Revision comparison data:
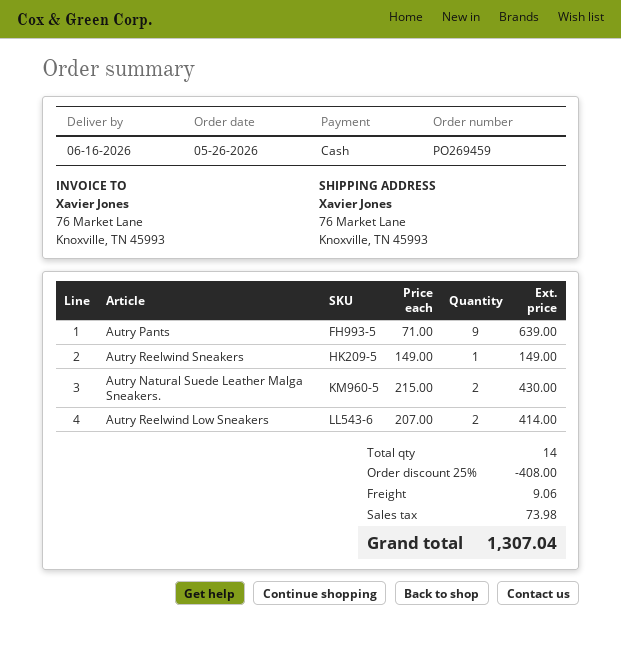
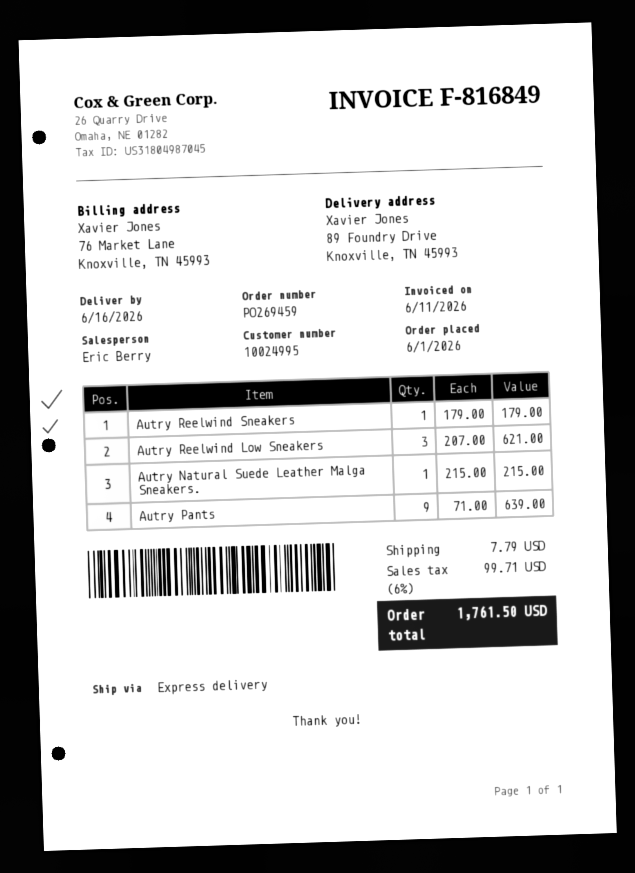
order date: 2026-05-26 -> 2026-06-01
ship to: 76 Market Lane, Knoxville, TN 45993 -> 89 Foundry Drive, Knoxville, TN 45993
Autry Reelwind Sneakers: 1 x 149.00 = 149.00 -> 1 x 179.00 = 179.00
Autry Natural Suede Leather Malga Sneakers.: 2 x 215.00 = 430.00 -> 1 x 215.00 = 215.00
Autry Reelwind Low Sneakers: 2 x 207.00 = 414.00 -> 3 x 207.00 = 621.00
discount: 25% = 408.00 -> none
shipping: 9.06 -> 7.79
tax: 73.98 -> 99.71
total: 1307.04 -> 1761.50

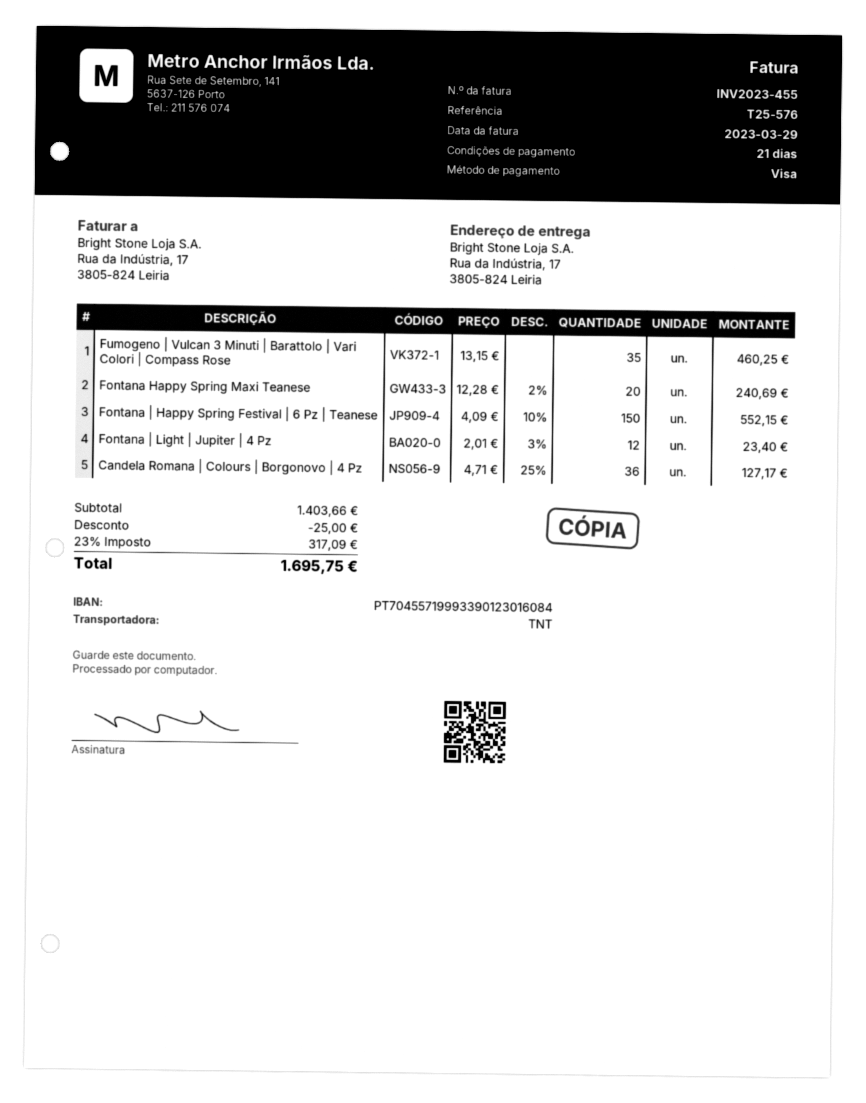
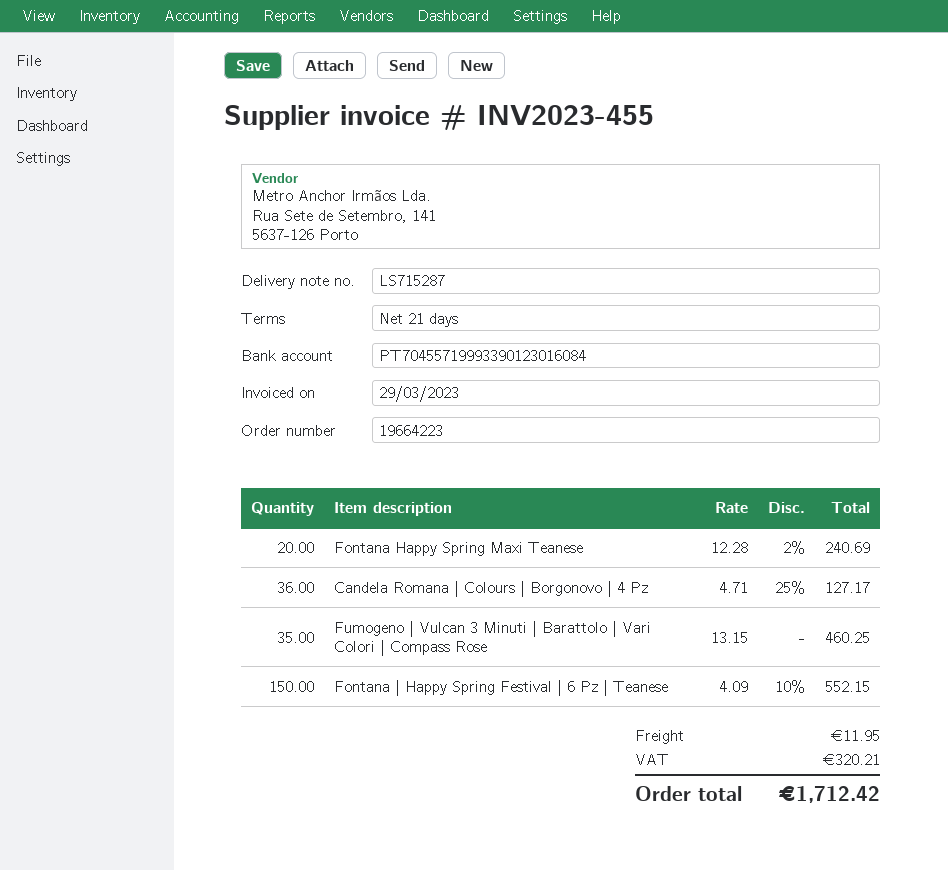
Fontana | Light | Jupiter | 4 Pz: 12 x 2.01 - 3% = 23.40 -> none
discount: 25.00 -> none
shipping: none -> 11.95
tax: 317.09 -> 320.21
total: 1695.75 -> 1712.42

:: Exercise aim ::
In the records above, find the line that contains "ship to: 76" and retype it and all lines after it exactly, leaving out any pictures.

:: Result for this task ::
ship to: 76 Market Lane, Knoxville, TN 45993 -> 89 Foundry Drive, Knoxville, TN 45993
Autry Reelwind Sneakers: 1 x 149.00 = 149.00 -> 1 x 179.00 = 179.00
Autry Natural Suede Leather Malga Sneakers.: 2 x 215.00 = 430.00 -> 1 x 215.00 = 215.00
Autry Reelwind Low Sneakers: 2 x 207.00 = 414.00 -> 3 x 207.00 = 621.00
discount: 25% = 408.00 -> none
shipping: 9.06 -> 7.79
tax: 73.98 -> 99.71
total: 1307.04 -> 1761.50

Fontana | Light | Jupiter | 4 Pz: 12 x 2.01 - 3% = 23.40 -> none
discount: 25.00 -> none
shipping: none -> 11.95
tax: 317.09 -> 320.21
total: 1695.75 -> 1712.42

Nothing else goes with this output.